At the dedication ceremony, officials from the U.S. Environmental Protection Agency and the U.S. Energy Department touted the system as an example of how localities can invest in infrastructure while conserving energy and cleaning the environment. Officials noted that water and sewer utilities account for 4 percent of the country’s overall energy usage, making them the largest energy consumers in most communities.

“This is on the cusp of science, my friends,” D.C. Del. Eleanor Holmes Norton (D) told the crowd of about 100 local officials and utility workers. “This is the kind of magic that results when science is put to its 21st-century use.”

D.C. Mayor Muriel E. Bowser (D) said the system dovetails with the city’s sustainability efforts.

“We can’t afford to have waste be just waste,” Bowser said. “Every dollar spent to convert that waste into energy will help us to reach our goals.”

Here’s how it works: When you flush or send soapsuds down the drain, the contents travel through miles of pipe and ultimately reach Blue Plains, off Interstate 295 in Southwest Washington . There, what looks like brown, murky water flows through screens that remove debris and then sits to allow solids to settle. Then, enormous centrifuges spin off the water and concentrate the remaining solids. (Don’t think too long about that part.)

The liquid is sent off to be treated and then returned to the Potomac River, and the concentrated sludge is pumped into large steel Cambi reactors, named for the Norwegian manufacturer. The reactors function like pressure cookers, using 338-degree steam and pressure to cook the sludge. Then it gets pumped to another tank at a much lower pressure, which causes the cell walls of the unhealthful pathogens and other microbes to burst.

“We’re not just burning up the bacteria,” Hawkins explained. “We destroy it.”

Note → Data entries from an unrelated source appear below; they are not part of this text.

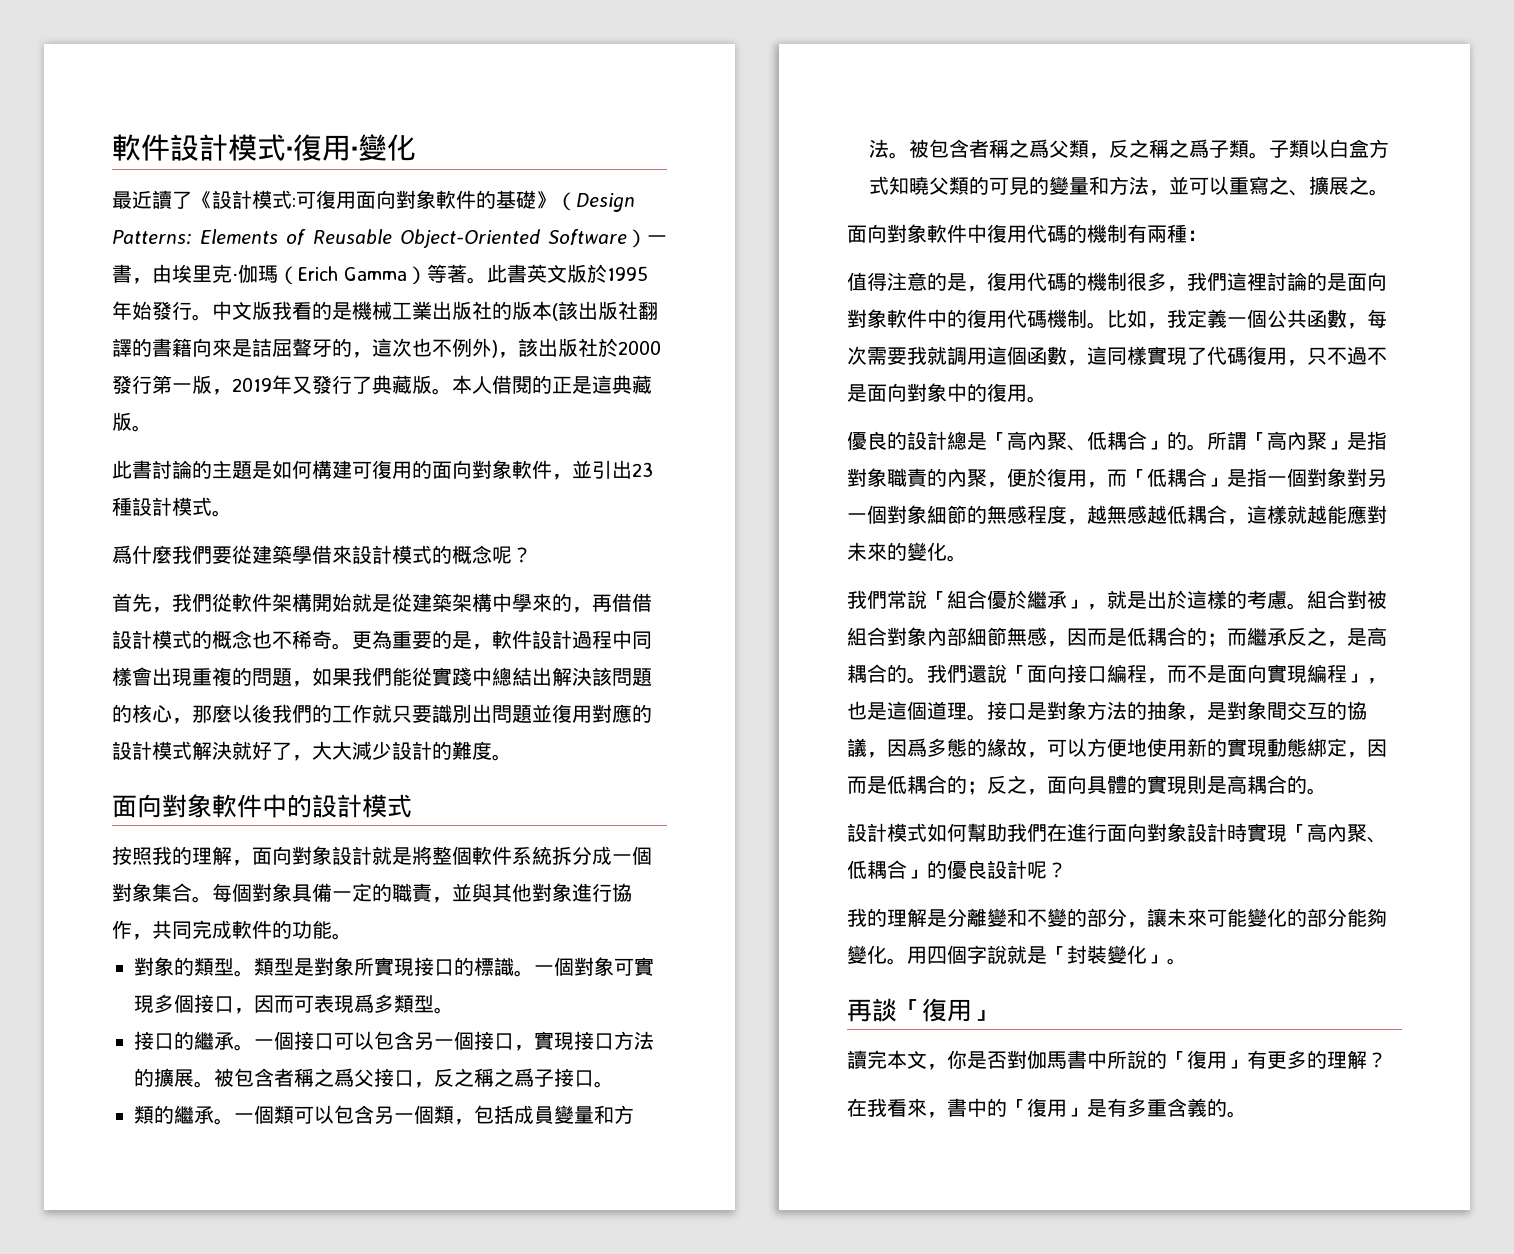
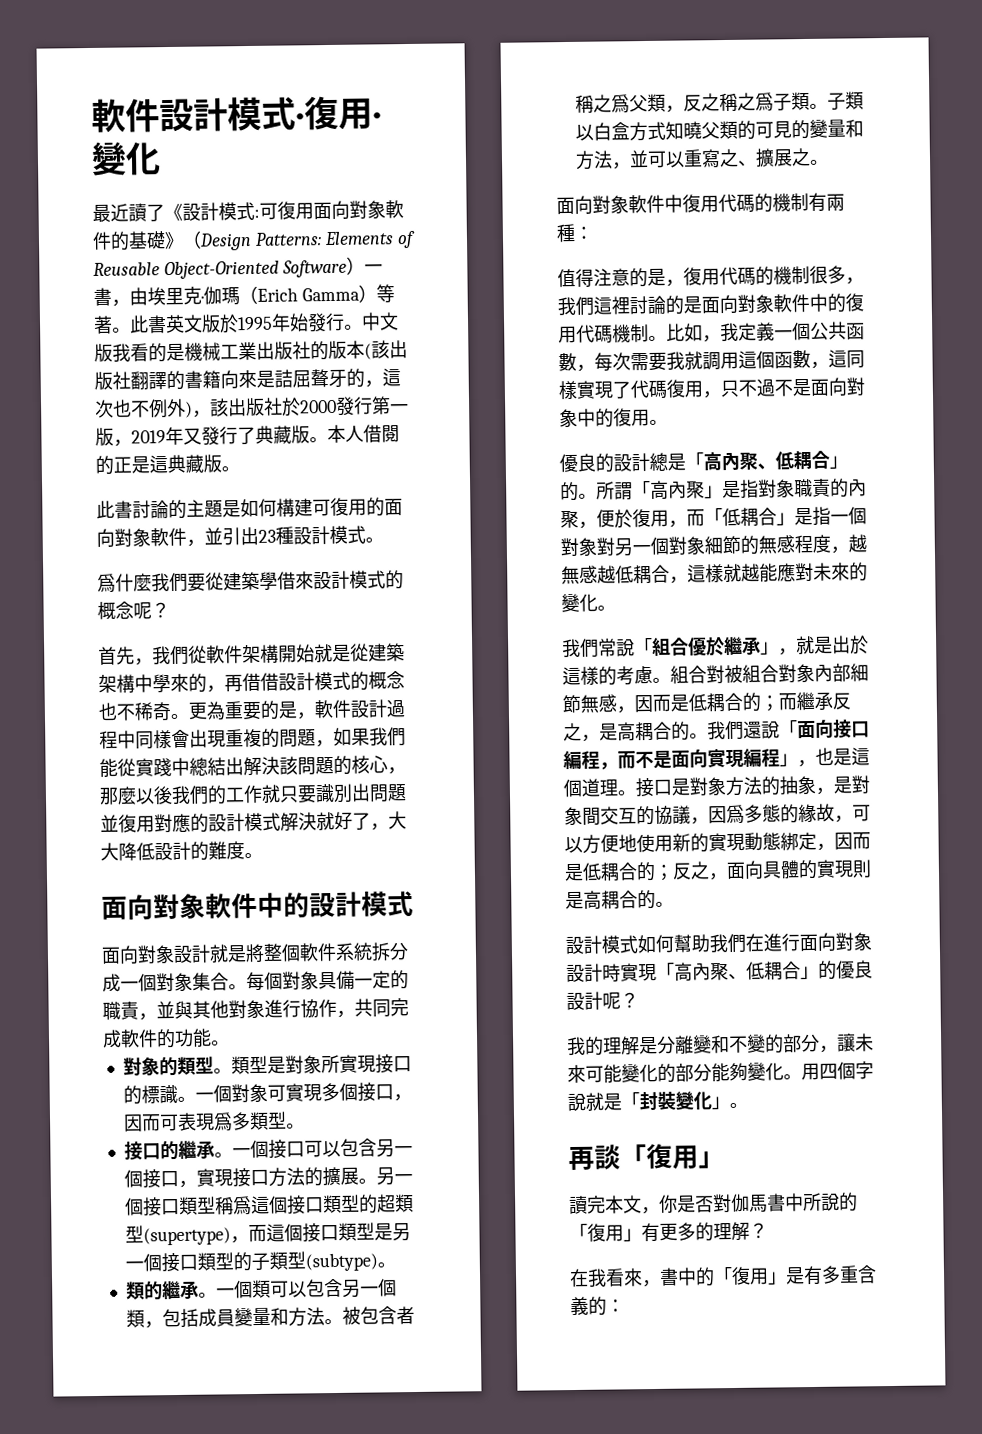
[352,741,392,760] 減少 -> [118,842,155,861] 降低
[112,846,252,866] 按照我的理解， -> (414, 903) none
[214,1068,594,1088] 被包含者稱之爲父接口，反之稱之爲子接口 -> [375,1167,413,1186] [124,1194,414,1217] [124,1222,411,1246] [124,1251,378,1273] 另一個接口類型稱爲這個接口類型的超類型(supertype)，而這個接口類型是另一個接口類型的子類型(subtype)
[1227,1111,1247,1118] 。 -> [606,1299,625,1313] ：

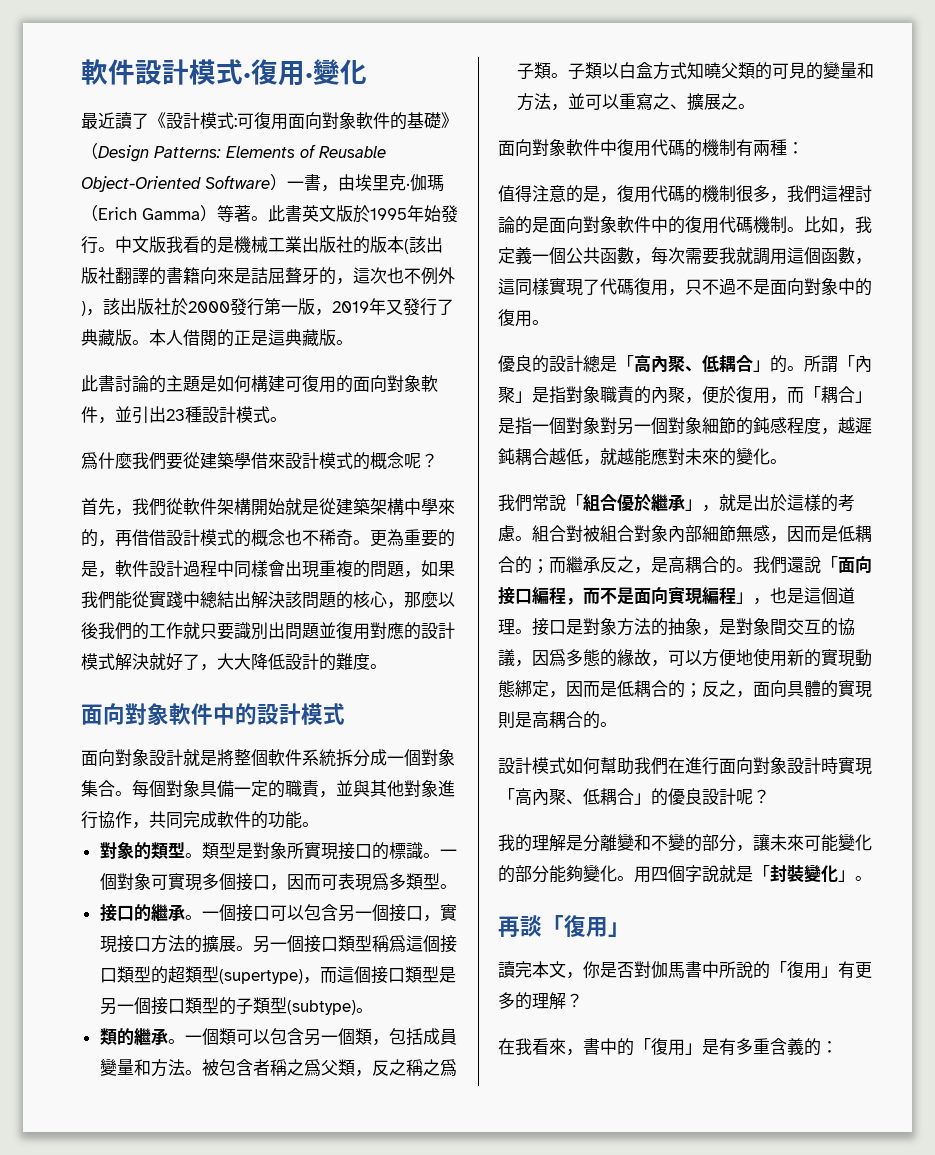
[650,480,669,500] 高 -> (855, 362) none
[722,507,741,527] 低 -> (821, 393) none
[758,535,777,554] 無 -> [753,417,770,434] 鈍
[561,564,724,585] 無感越低耦合，這樣 -> [855,417,872,434] [498,448,600,466] 遲鈍耦合越低，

The sludge is then sent into one of four “digesters” — concrete cylinder tanks as tall as eight-story buildings — that each hold 3.8 million gallons. There, it spends about three weeks as microbial bugs nibble at it. The bugs convert the organic matter into methane gas, which is cleaned and sent to a nearby building, where turbines burn the methane gas and produce electricity. The entire system covers about five acres.

The key, Hawkins said, is the Cambi pressure cookers that burn off much of the sludge, leaving less of it to be treated. That allowed D.C. Water to have only four enormous cylinder-like digester buildings instead of eight, which it didn’t have room for.

Hawkins lauded the crowd of local leaders for their support, saying that they and D.C. Water customers had made the project possible.

“One could say it’s a project generated by you, too,” Hawkins said, as the crowd of toilet-flushers chuckled. “I’ll let you think about that one a minute.”